Les 20 centres ouverts dans la commune de Bankass, se situent au plus prés des différents villages afin de ne pas imposer de trop longs trajets aux enfants. Ils sont construits, le plus souvent en abri provisoire car il n’ont pas vocation à perdurer. En effet les centres à passerelle concernent la génération des enfants de 8 à 13 ans, une fois que ceux-ci ont pu bénéficier de ces cours, les centres sont fermés. Les générations suivantes, grâce au travail de sensibilisation auprès des familles celles-ci scolarise plus massivement leurs enfants.
Au terme des 9 mois de cours, les enfants réalisent un test qui permet d’évaluer leur niveau : ceux qui le réussite sont considéré comme transférable et vont participer à des cours préparatoire durant les vacances scolaires. Ces cours sont réalisés par des maîtres des écoles publiques et les enfants sont mis dans les conditions d’une école classique, surtout en matière d’effectif. Les centres à passerelle ont un effectif de 20 ou 25 enfants alors que ces cours de préparation se font à 50 élèves. De plus, la langue utilisée est essentiellement le français alors que dans les centres à passerelle, le bilinguisme est de rigueur.
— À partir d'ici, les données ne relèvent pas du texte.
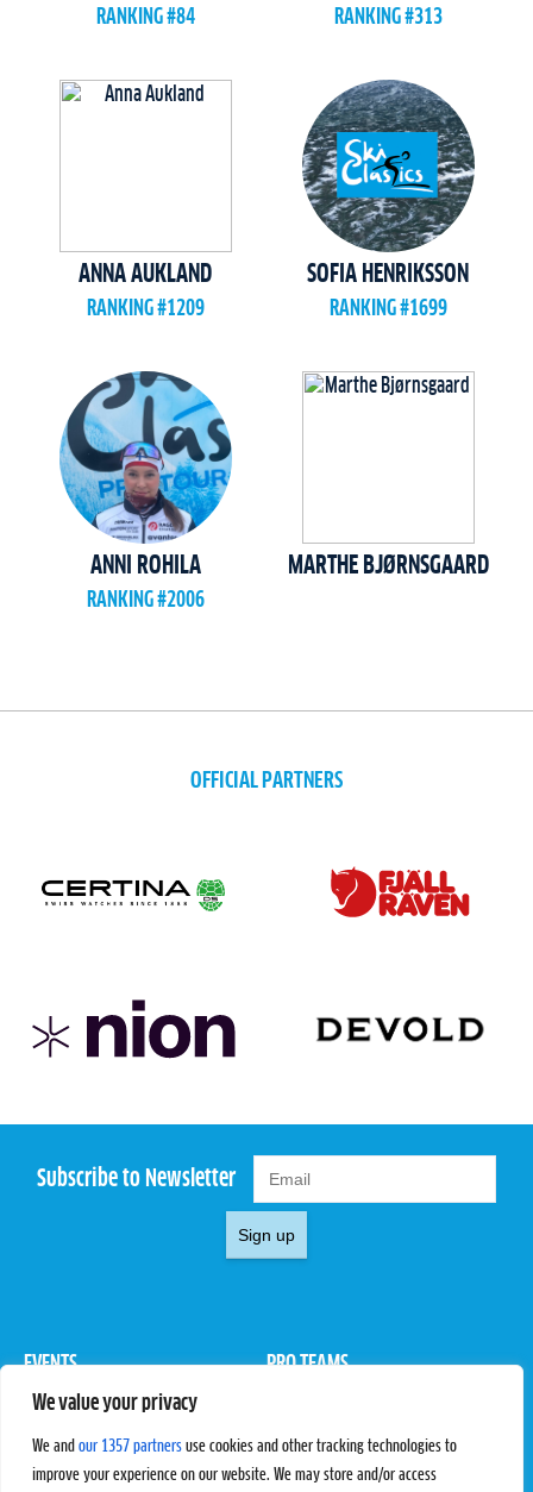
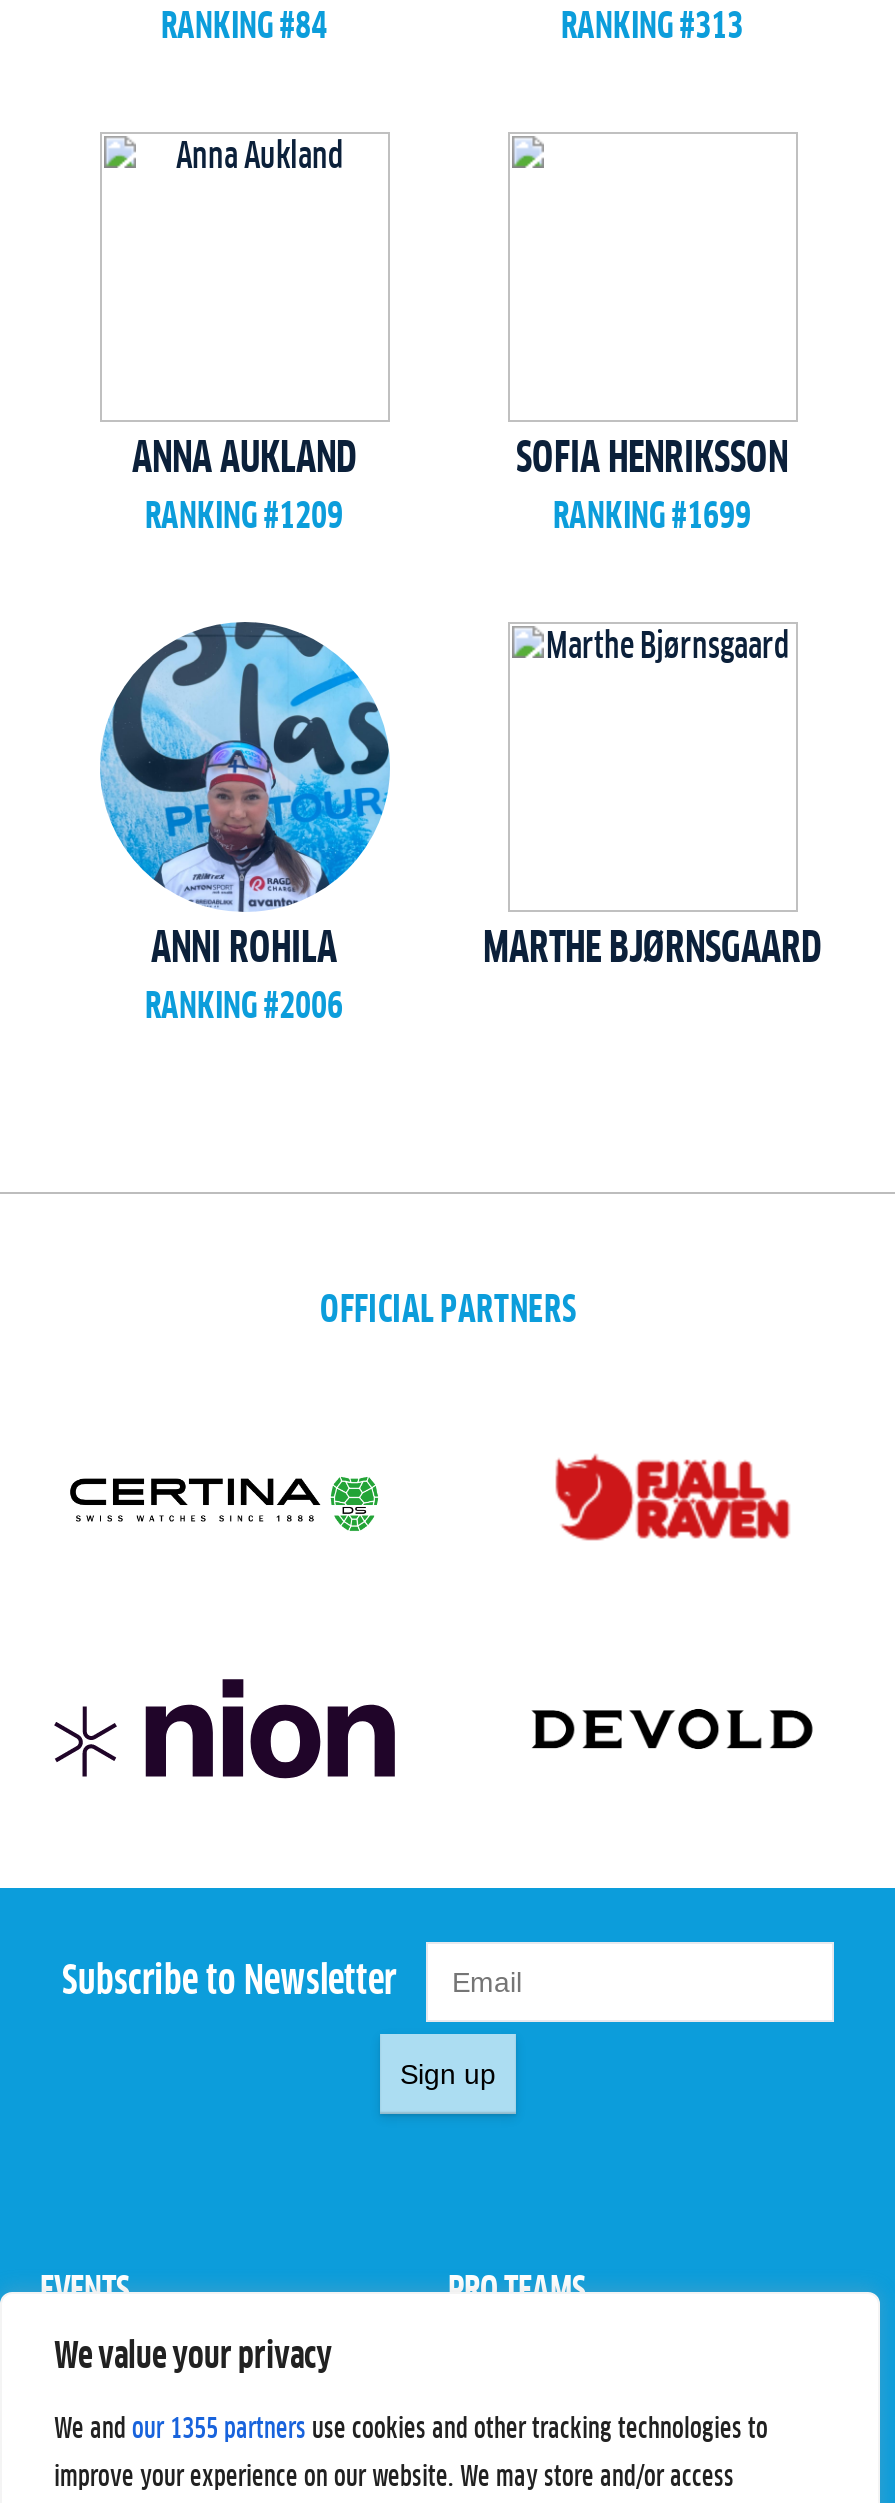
[302,80,476,252] [image] -> none
[32,1438,457,1455] We and our 1357 partners use cookies and other tracking technologies to -> [54,2416,768,2444] We and our 1355 partners use cookies and other tracking technologies to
En cette rentrée des classes, tous les enfants issus des centres à passerelle située dans les zones rurales de la commune ont pu intégrer leurs écoles sans difficulté. Le problème concerne les enfants de Bankass ville car l’école a des effectifs pléthoriques dans les classes de 3ème et 4ème années pouvant atteindre 130 à 140 enfants, l’arrivée de ces 63 enfants supplémentaires posent donc de considérables problèmes que le Comité des Gestion Scolaire et les services déconcentrés tentent de résoudre afin que les enfants des centres à passerelle voient réellement leur seconde chance se réaliser.